Mary Keefer, former principal of Bishop Luers High School, also remembers John for his faith. “He was my mentor: a fine, fine man. A good father, a good husband and so knowledgeable and caring about Catholic education. He always did what Jesus would have done, and he always advised us to do the same thing: err on the side of goodness.”
Marsha Jordan, now superintendent of Catholic schools in the Diocese of Fort Wayne-South Bend, was hired by and worked under John while he was principal at Bishop Dwenger. She shared that, “John Gaughan’s legacy is the faith-filled and prayerful life that he lived every single day with no exception, which ultimately impacted everyone around him.”
She remembered: “John could weekly be seen with students, in the early morning before school, walking and praying in front of the abortion clinic in Fort Wayne. He modeled for students his belief in the sanctity of life from conception until natural death. Though as disciplined as a marine drill sergeant, John also had a warm and caring way of connecting with students and faculty.”

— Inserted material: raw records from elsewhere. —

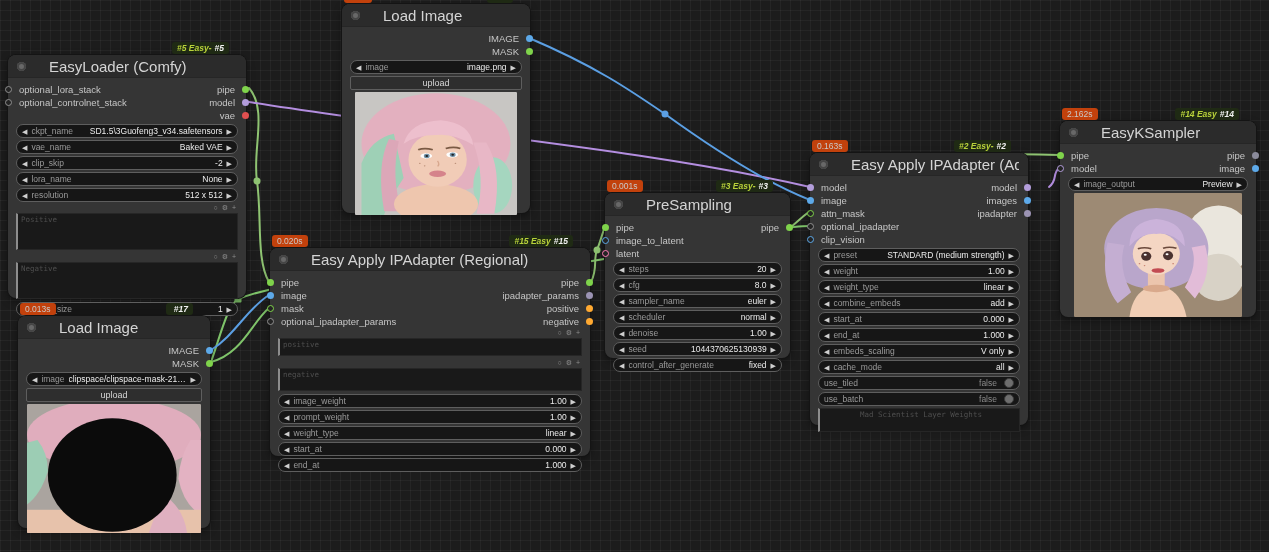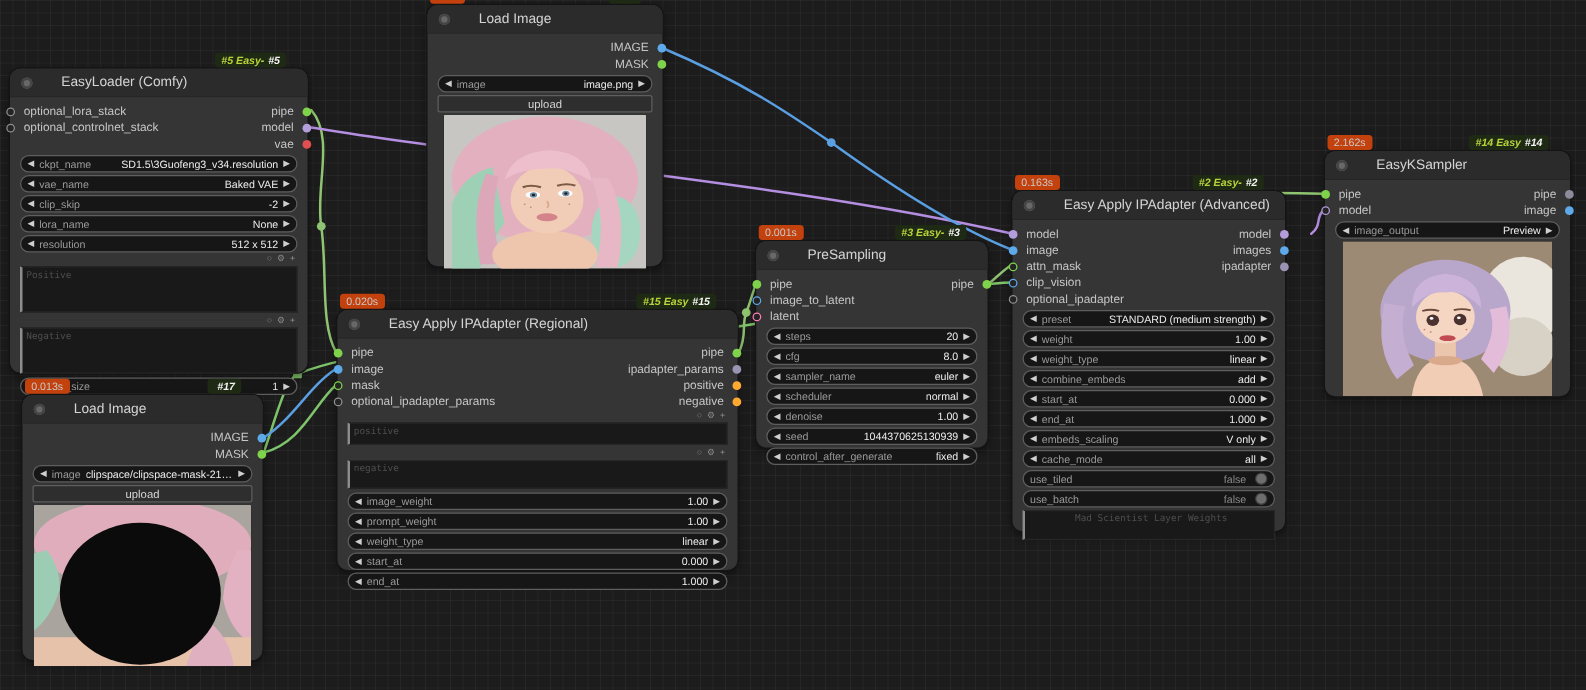--- a/index.html
+++ b/index.html
@@ -23,7 +23,7 @@
   .title{height:22px;display:flex;align-items:center;gap:7px;padding:0 9px;
          background:#2b2b2b;border-radius:8px 8px 0 0;border-bottom:1px solid #262626;}
   .tdot{width:9px;height:9px;border-radius:50%;background:#686868;box-shadow:inset 0 0 0 2px #454545;flex:none;}
-  .ttext{font-size:11px;color:#d4d4d4;white-space:nowrap;overflow:hidden;padding-left:16px;}
+  .ttext{font-size:15px;color:#d4d4d4;white-space:nowrap;overflow:hidden;padding-left:16px;}
   .slots{margin-top:5px;}
   .srow{position:relative;height:13px;font-size:9.5px;color:#c6c6c6;}
   .sin{position:absolute;left:11px;top:0;line-height:13px;white-space:nowrap;}

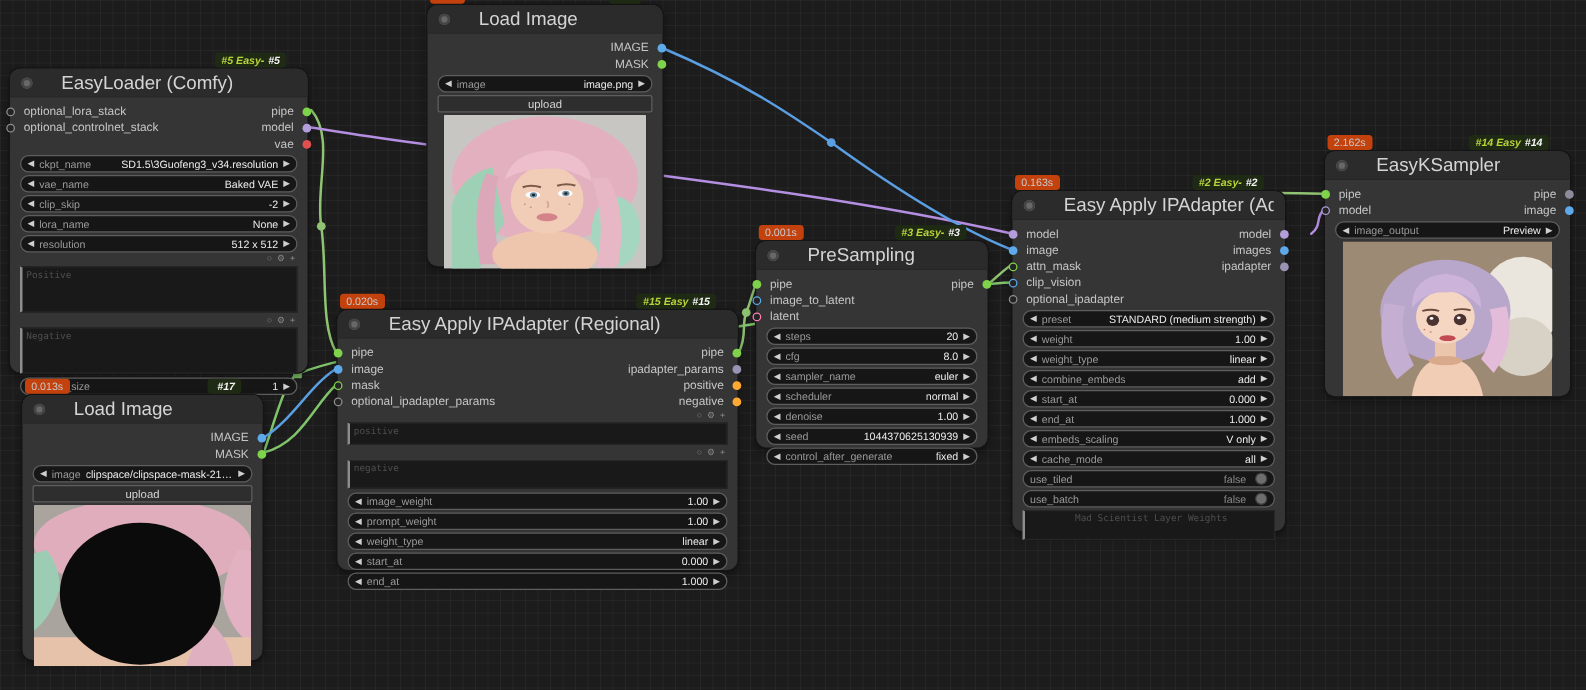--- a/index.html
+++ b/index.html
@@ -95,7 +95,7 @@
         <div class="pill">
           <span class="arr">◀</span>
           <span class="wlabel">ckpt_name</span>
-          <span class="wvalue">SD1.5\3Guofeng3_v34.resolution</span>
+          <span class="wvalue">SD1.5\3Guofeng3_v34.safetensors</span>
           <span class="arr">▶</span>
         </div>
         <div class="pill">

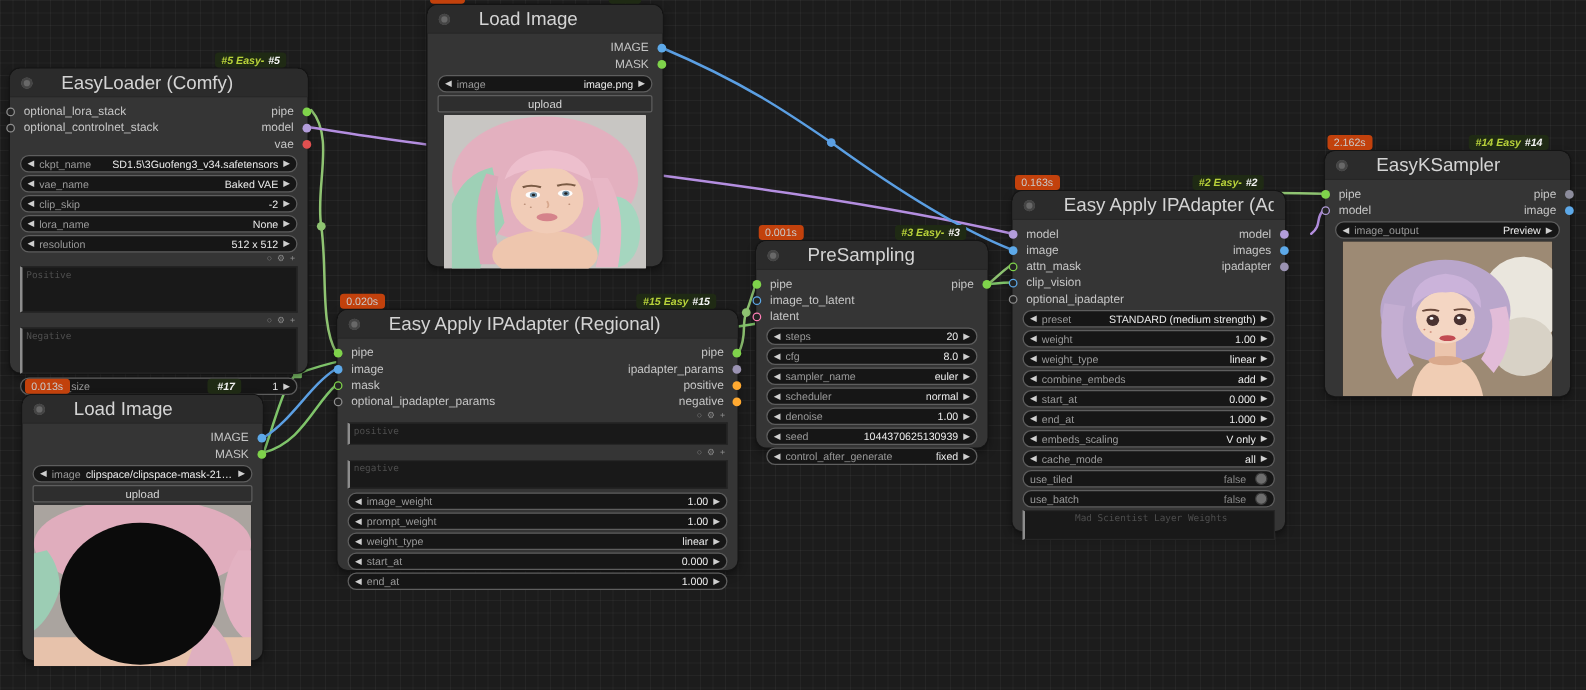--- a/index.html
+++ b/index.html
@@ -406,12 +406,12 @@
           <span class="sout">ipadapter</span>
         </div>
         <div class="srow">
+          <span class="sdot l" style="border: 1.5px solid rgb(143, 143, 143); background: rgb(36, 36, 36);"></span>
+          <span class="sin">optional_ipadapter</span>
+        </div>
+        <div class="srow">
           <span class="sdot l" style="border: 1.5px solid rgb(93, 169, 233); background: rgb(36, 36, 36);"></span>
           <span class="sin">clip_vision</span>
-        </div>
-        <div class="srow">
-          <span class="sdot l" style="border: 1.5px solid rgb(143, 143, 143); background: rgb(36, 36, 36);"></span>
-          <span class="sin">optional_ipadapter</span>
         </div>
       </div>
       <div class="widgets">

She continued: “We all heard John say on many occasions, ‘Potential never scored a touchdown,’ rather, giving a 100 percent of your best effort and perseverance would lead to success. ‘You can’t put the toothpaste back in the tube,’ was another famous saying of John’s that I’m sure made every student stop and think before acting, and is probably remembered with a smile today by many former Bishop Dwenger students and faculty.”
John Gaughan is survived by his wife of 65 years, Patricia Marie (Murphy) Gaughan of Fort Wayne; their nine children, John F. (Rebecca) Gaughan II, Barney (Eileen) Gaughan, Michael (Mary Ann) Gaughan, Patrick (Christy) Gaughan, Mary Pat (Kyle) Eppele, Thomas (Sandra) Gaughan, Rev. Joseph Gaughan, Martin (Megan) Gaughan, Kelly Ann (William) Hokanson; 28 grandchildren; and 12 great-grandchildren.
A Mass of Christian Burial took place Tuesday, March 21, at 10:30 a.m. at St. Charles Borromeo Catholic Church, presided by Bishop Kevin C. Rhoades. He is buried in Catholic Cemetery, Fort Wayne.
Jodi Marlin contributed to this story.